----- Provided information
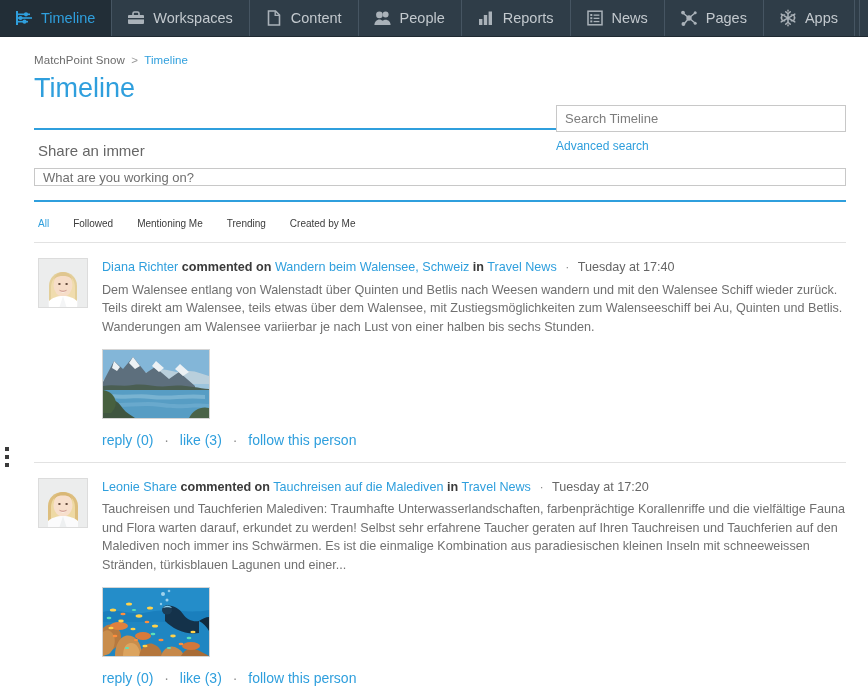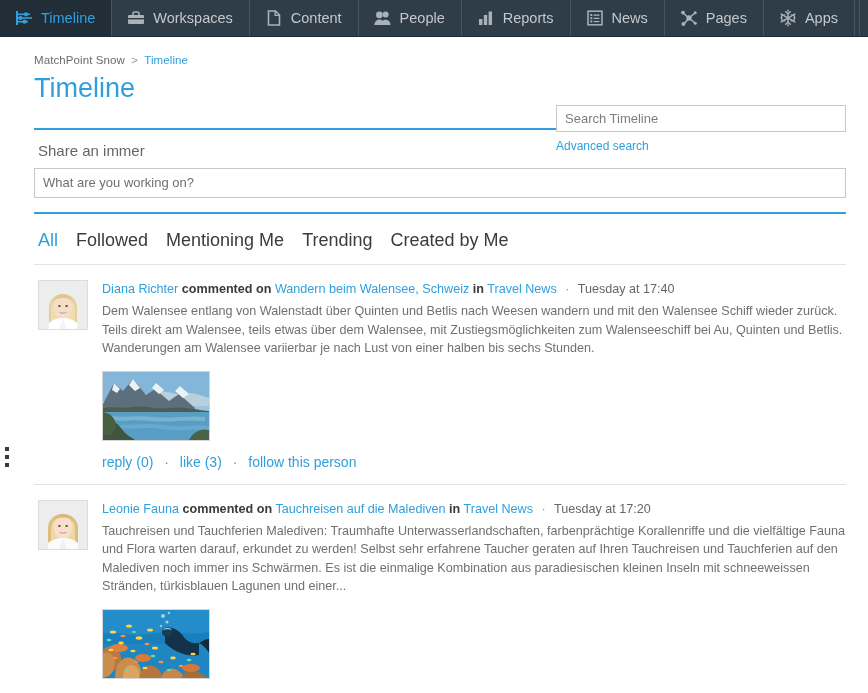"What are you working on?" .share-input { height: 30px -> 18px }
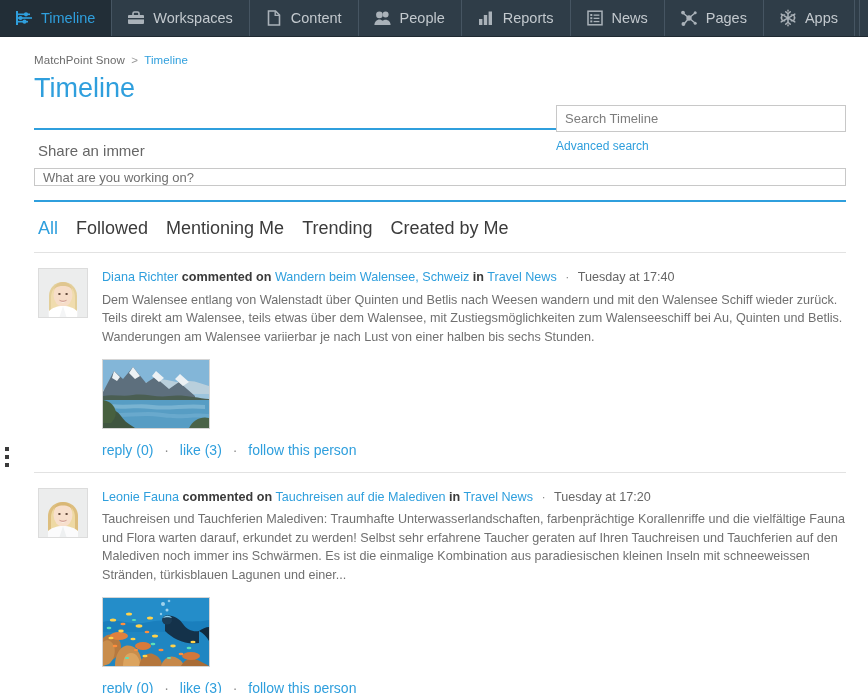"All" .filters { font-size: 18px -> 10px; gap: 18px -> 24px }
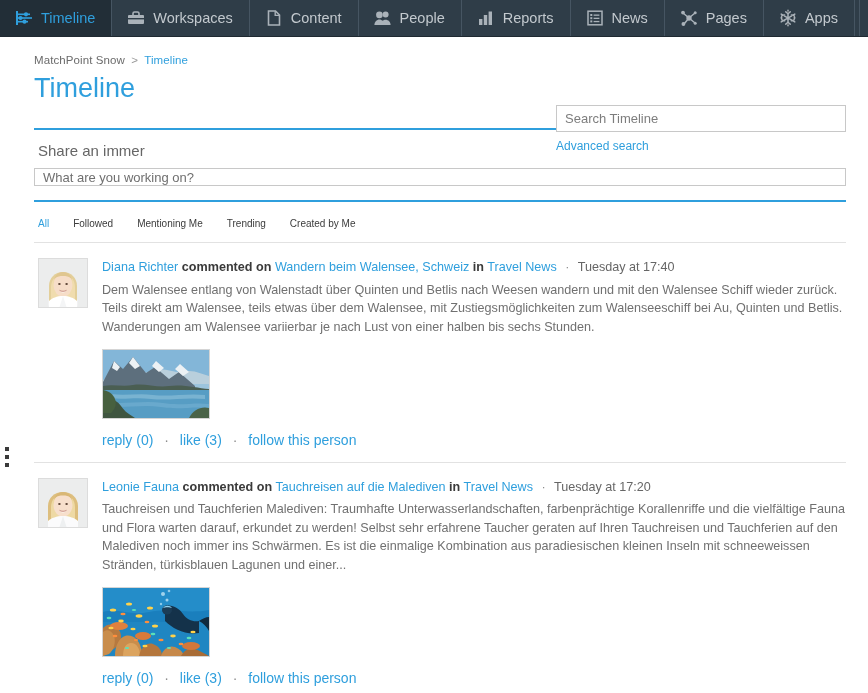"Leonie Fauna" span.lnk { text: Fauna -> Share }
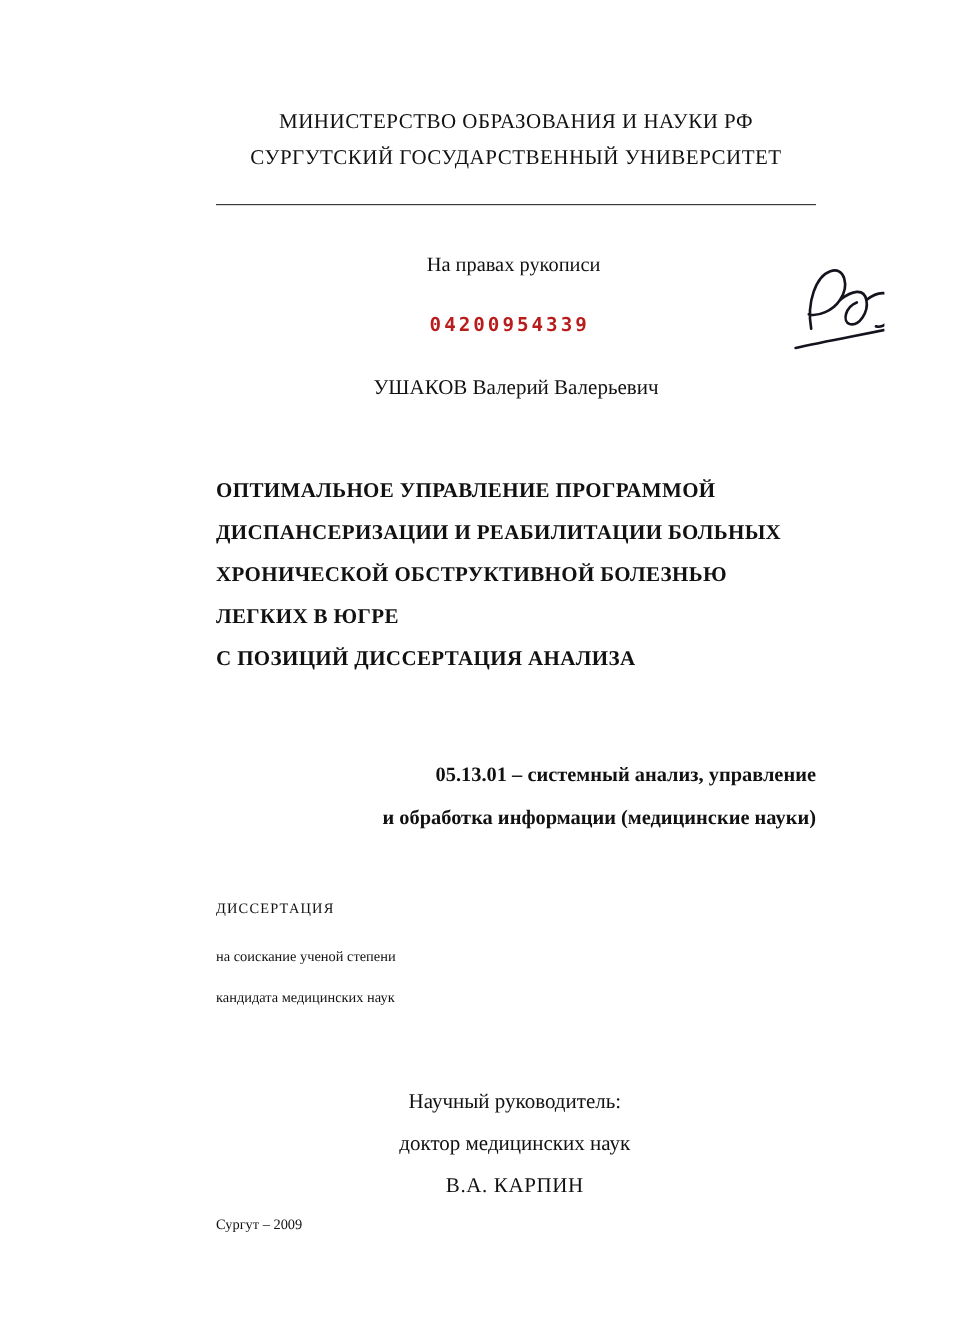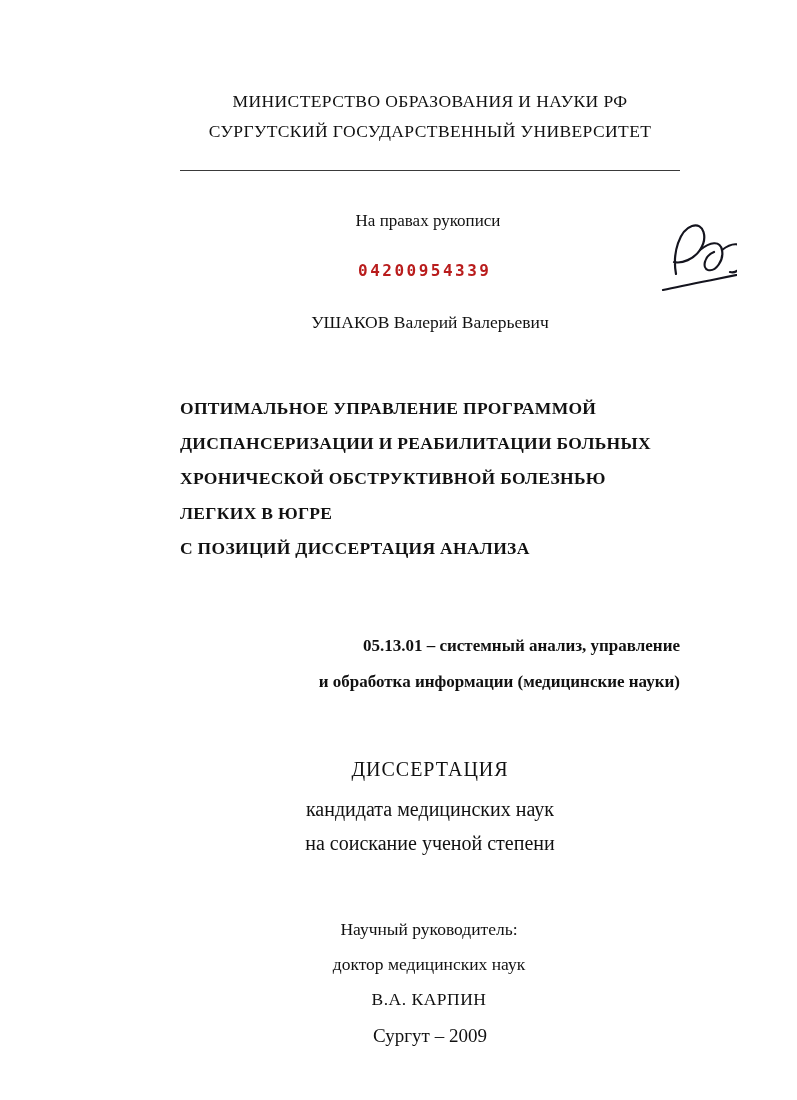"ДИССЕРТАЦИЯ" .dissertation-block { font-size: 20px -> 12px; margin-top: 52px -> 40px; text-align: center -> none }
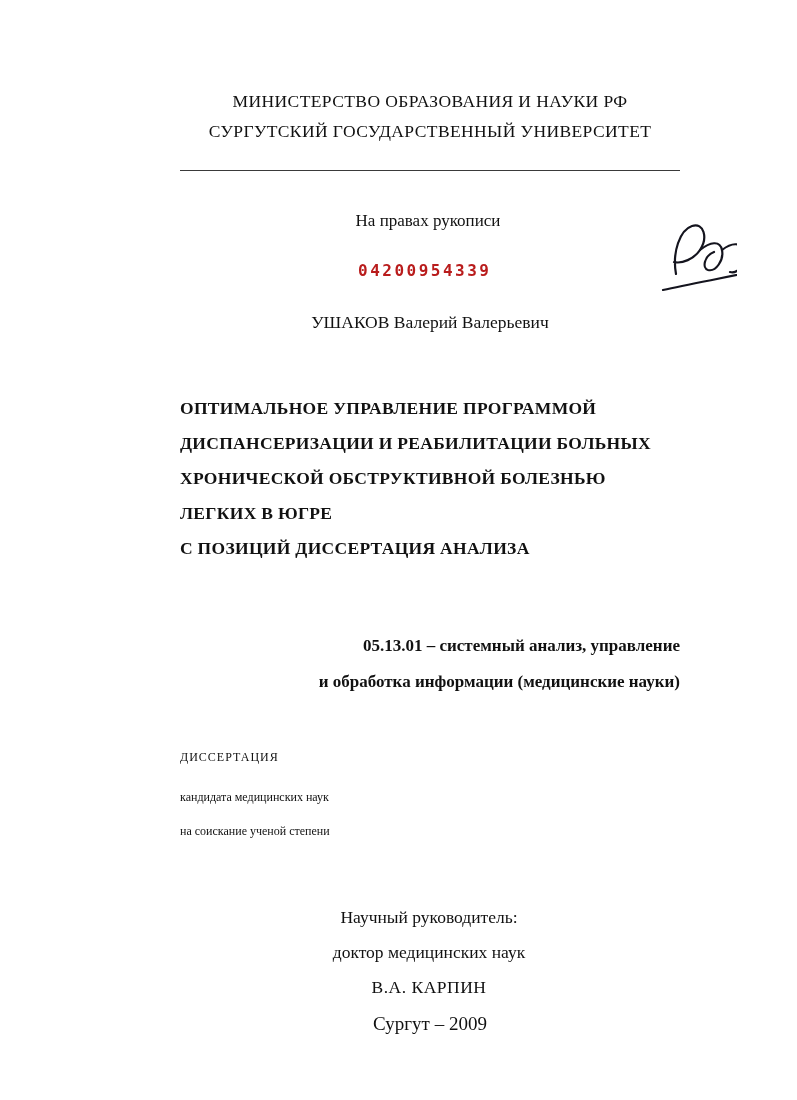"кандидата медицинских наук" div { order: before "на соискание ученой степени" -> after "на соискание ученой степени" }
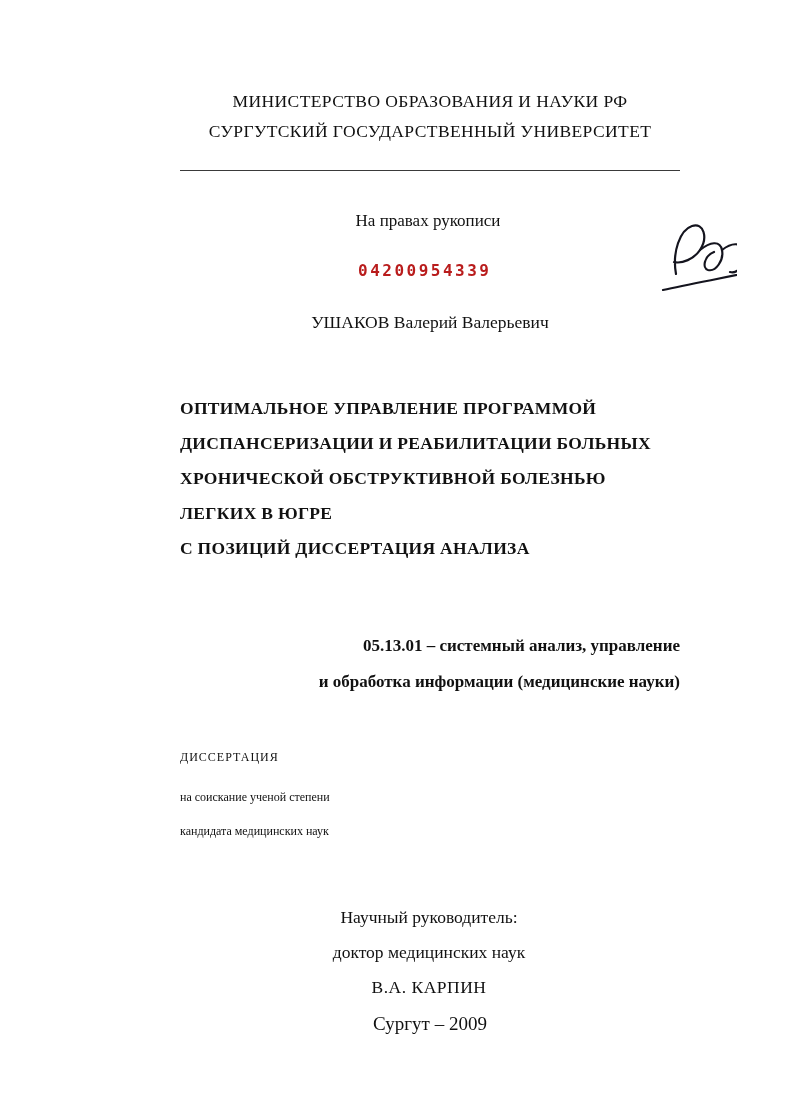"Сургут – 2009" .footer-year { font-size: 19px -> 12px; text-align: center -> left }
----------
Task requirements: Print every record above exactly as written, leaving out the pictures.

Reply to the exercise:
"What are you working on?" .share-input { height: 30px -> 18px }
"All" .filters { font-size: 18px -> 10px; gap: 18px -> 24px }
"Leonie Fauna" span.lnk { text: Fauna -> Share }
"ДИССЕРТАЦИЯ" .dissertation-block { font-size: 20px -> 12px; margin-top: 52px -> 40px; text-align: center -> none }
"кандидата медицинских наук" div { order: before "на соискание ученой степени" -> after "на соискание ученой степени" }
"Сургут – 2009" .footer-year { font-size: 19px -> 12px; text-align: center -> left }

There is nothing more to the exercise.